A more robust approach would be to store each transaction row in the QVD corresponding with it’s TransactionDate. Here is one script pattern to do just that. Our starting point for this script is that we have already extracted the new and changed rows to create table “Transactions”.

Step #1 is to collect the month values into a temp table:

TempMonths:
LOAD Distinct
MonthStart(TransactionDate) as TranMonth
Resident Transactions; 

Next we process each TranMonth value in a loop block.
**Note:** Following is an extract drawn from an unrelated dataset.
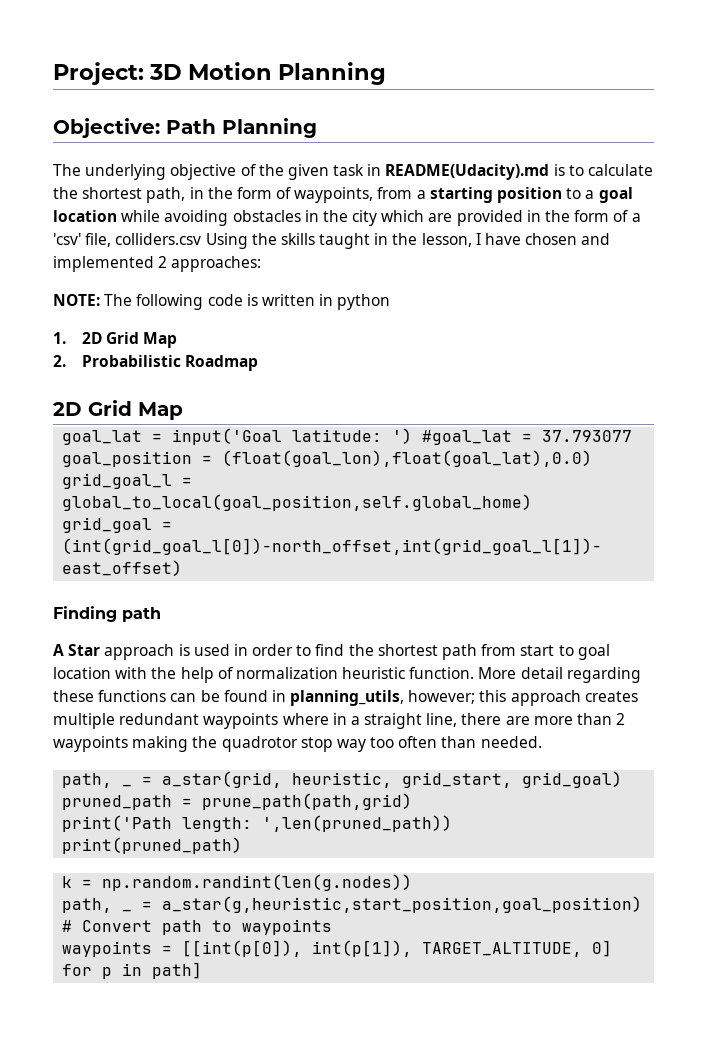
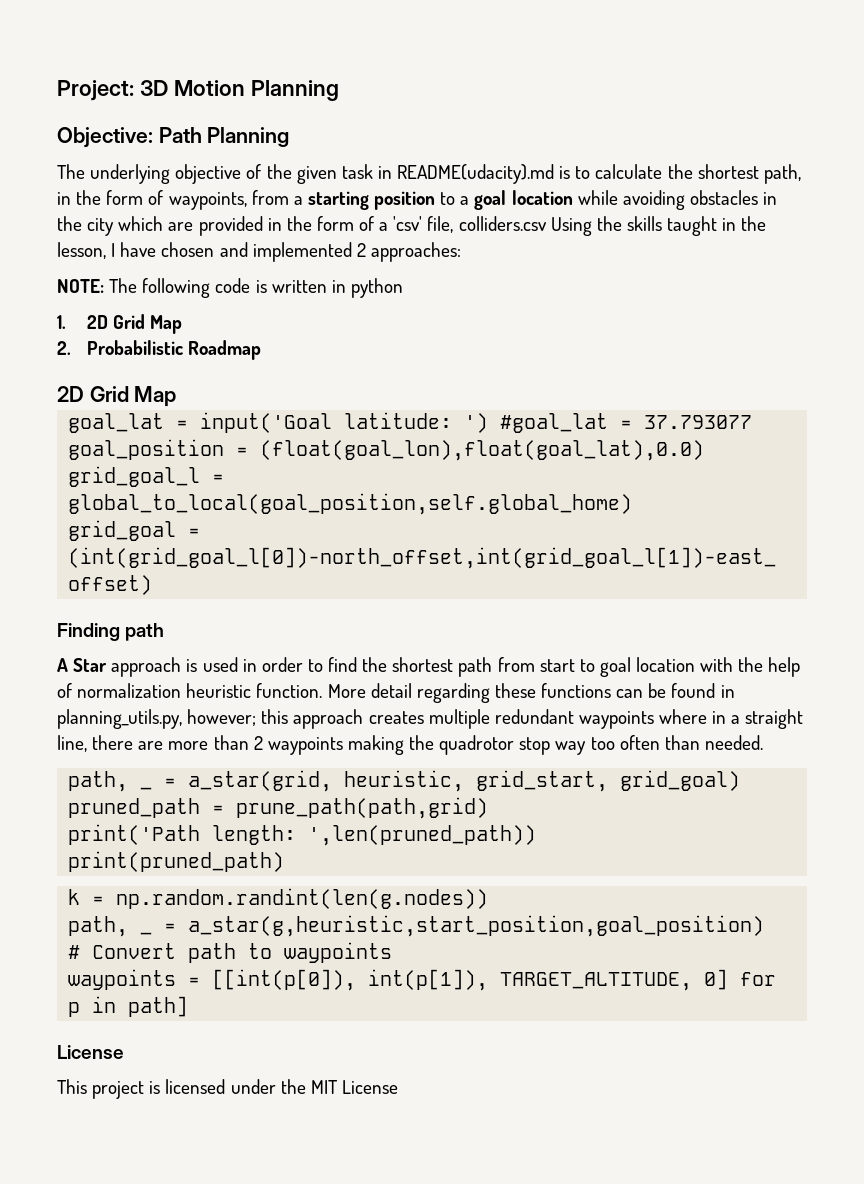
[385,164,550,180] README(Udacity).md -> [397,164,555,184] README(udacity).md
[290,690,405,706] planning_utils, -> [57,709,182,729] planning_utils.py,
(203, 970) none -> [57,1045,124,1059] [57,1079,398,1099] // License // This project is licensed under the MIT License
The block will build a temp table of rows for just one month and merge with any existing QVD.

For i = 1 to FieldValueCount('TranMonth')
Let vMonthName = Date(FieldValue('TranMonth', $(i)), 'YYYY-MM');
Set vQvdName = Transactions-$(vMonthName).qvd;


MonthTransactions:
NoConcatenate LOAD * Resident Transactions
Where MonthStart(TransactionDate) = FieldValue('TranMonth', $(i));


If FileSize('$(vQvdName)') > 0 THEN // If we have existing QVD
LOAD * From [$(vQvdName)] (qvd)
Where Not Exists(TransactionID);
ENDIF


Store MonthTransactions into [$(vQvdName)] (qvd);
Drop Table MonthTransactions;
Next i

Drop Table TempMonths, Transactions; 

The above segmenting script would support incremental reload, full reload or a load of any data in between.
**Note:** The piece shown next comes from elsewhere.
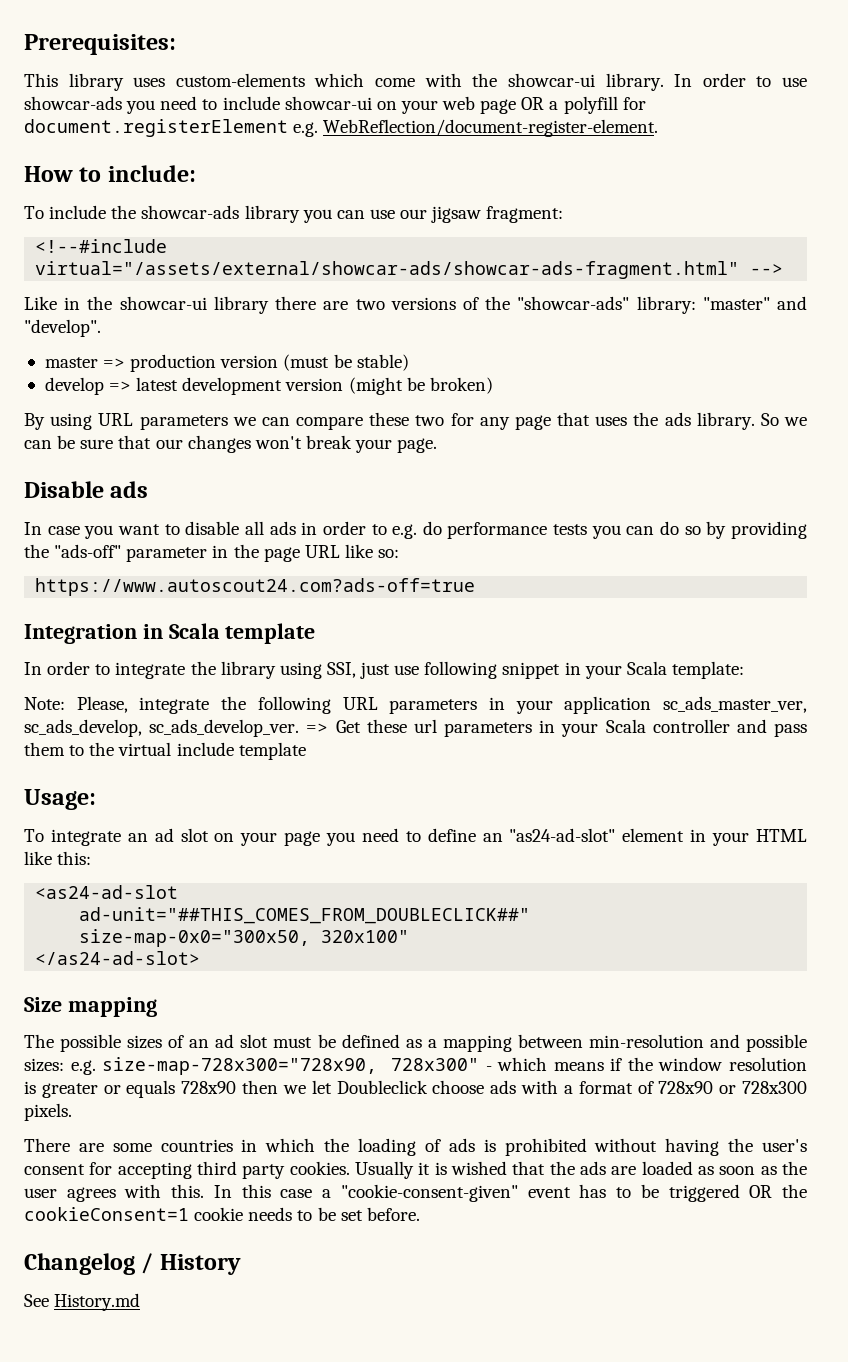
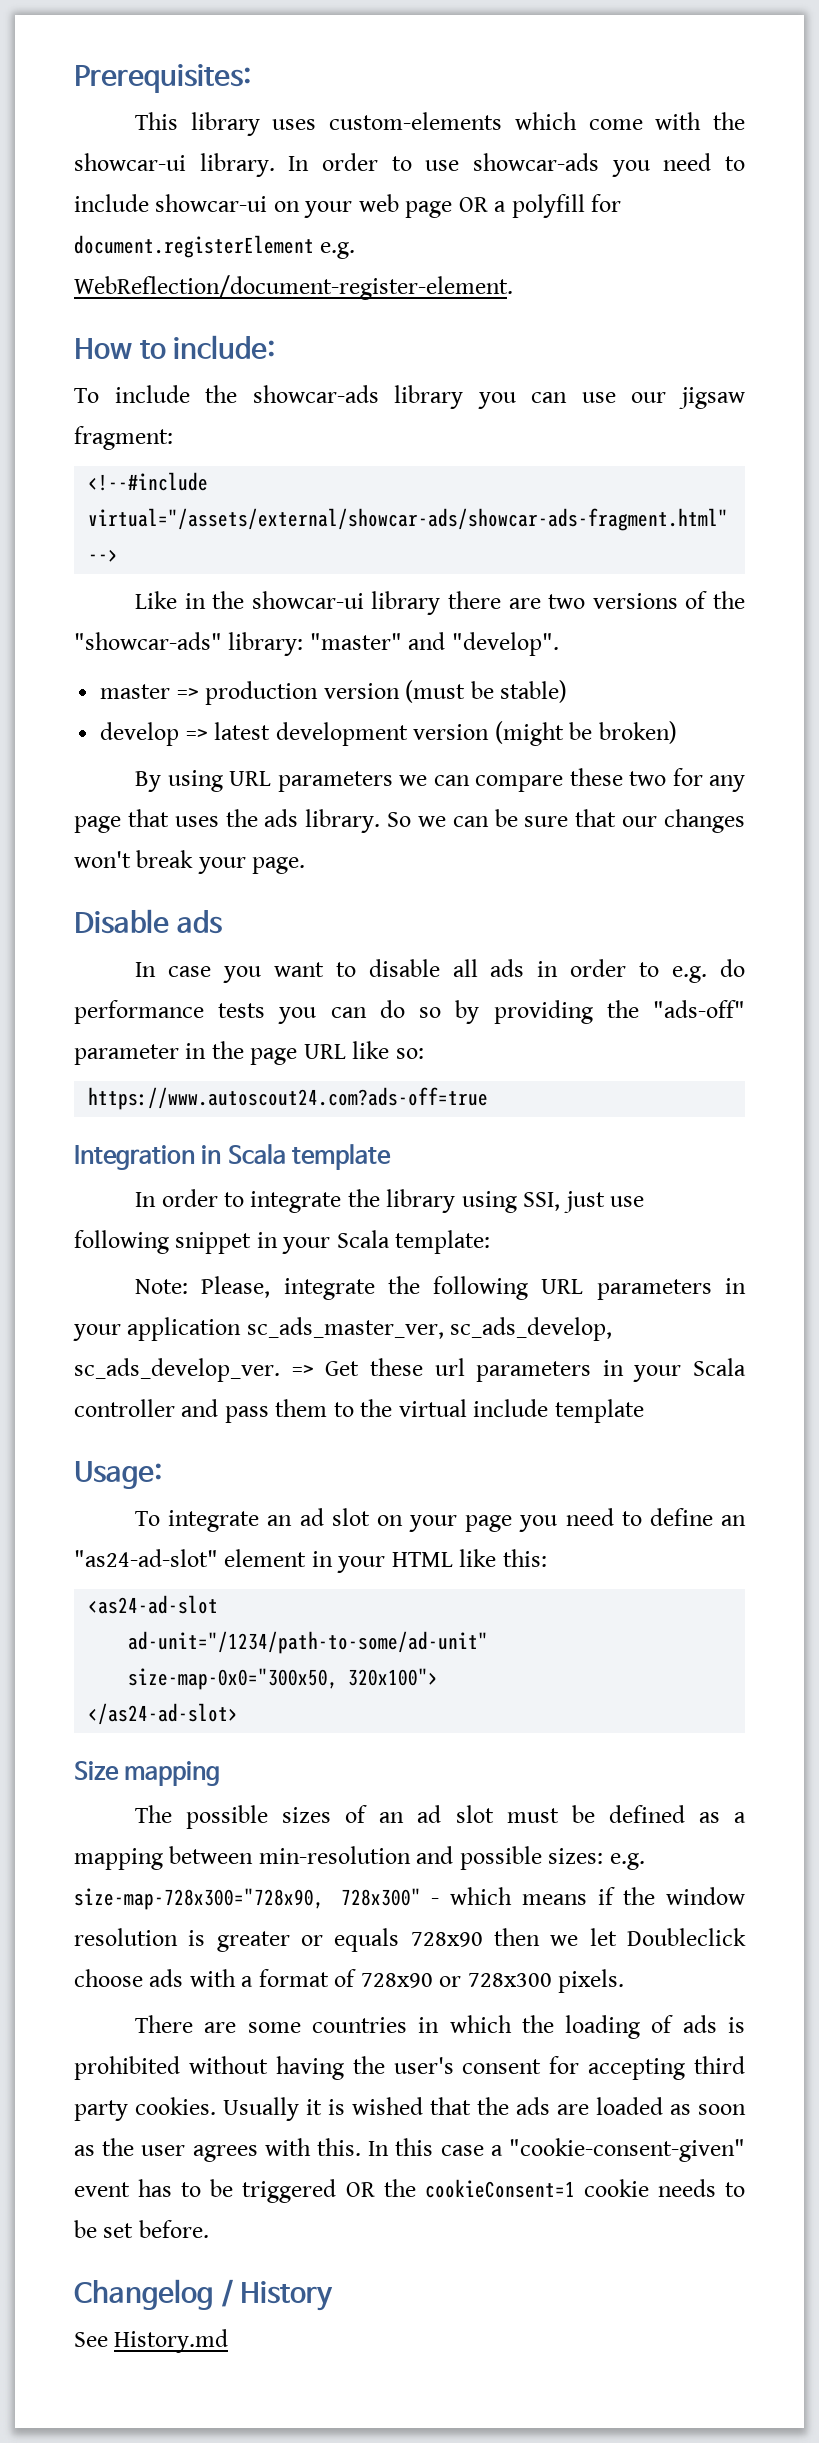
[79,907,531,924] ad-unit="##THIS_COMES_FROM_DOUBLECLICK##" -> [128,1631,489,1654] ad-unit="/1234/path-to-some/ad-unit"
[321,930,410,943] 320x100" -> [348,1668,439,1686] 320x100">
So now we have many “Transactions-YYYY-MM.qvd” files. How do we load the current 12 months? Do we wake up early on the 1st of each month and quick change the script? No. We create a dynamic script based off the current day.

For i = 0 to -11 step -1  // 12 Months
Let vMonthName = Date(AddMonths(Today(1), $(i)), 'YYYY-MM');
Transactions:
LOAD *
From [Transactions-$(vMonthName).qvd] (qvd);
Next i 

If we had built the QVDs using any technique that allowed for the possibility of duplicate TransactionID, we would add a guard of “Where not Exists()”.

...
From [Transactions-$(vMonthName).qvd] (qvd)
Where not Exists(TransactionID); 

What About IntraDay High Volume Reloads?

In scenarios with Intraday loading and high transaction counts, I prefer to defer merging QVDs to off-peak times.
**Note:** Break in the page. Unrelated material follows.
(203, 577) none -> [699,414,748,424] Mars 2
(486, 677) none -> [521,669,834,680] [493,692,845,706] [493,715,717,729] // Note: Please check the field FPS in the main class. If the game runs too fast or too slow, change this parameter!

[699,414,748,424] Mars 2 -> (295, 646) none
Let’s take an example scenario of a customer who generates approximately 10 million transactions per day, with peak hours creating about 2 million transactions. The main dashboard should be refreshed hourly for twelve hours each day and should contain the last 10 days of transactions. Of course all data should be kept around for various summary analyses and ad-hoc projects.

It makes sense to segment these QVDs by day. Our hourly incremental load will need to merge with — read and write — a fairly large daily QVD. Crucially, the load time gets longer as the day progresses and the QVD gets larger. And now I hear rumors of twice hourly reload. This pattern has a bad smell.

What to do? Let’s store the hourly incremental rows in a hourly QVD of their own. The dashboard will then pick up all hourly QVDs plus required daily QVDs. Overnight, when we have some breathing room, we will run a script to consolidate the hourlies into a daily QVD.

The hourly incremental QVD is created like:

Let vQvdName = 'Hourly-Transactions-' & Timestamp(Now(1), 'YYYY-MM-DD-hh-mm-ss') & '.qvd'; 
Store Transactions into [$(vQvdName)] (qvd); 

Then the dashboard will load the new data using a wildcard load for the Hourly QVDs and a loop for the prior days:

// Load all Hourly QVDs
Load * From [Hourly-Transactions-*.qvd] (qvd);
// Load previous 9 days of Daily QVDs
For i = 1 to 9 // 9 Days
Let vDateName = Date((Today(1) -$(i)), 'YYYY-MM-DD');
Transactions:
LOAD * From [Transactions-$(vDateName).qvd] (qvd);
Next i 

Getting LastUpdate From a QVD

One of the steps in incremental loading is determining what “zzz” value to use in the SQL “Where LastUpdate >= zzz”. We need the high value from the last load. Some people store this information in a side file or variable. I think the most reliable approach is to get the high value from the existing QVD.

Getting Max(LastUpdate) from a very large QVD can take some time (how to do this the quickest is always an interesting pub question). My preferred technique is to store a new field “MaxLastUpdate” in the QVD and then read only the first row of the QVD to retrieve the value.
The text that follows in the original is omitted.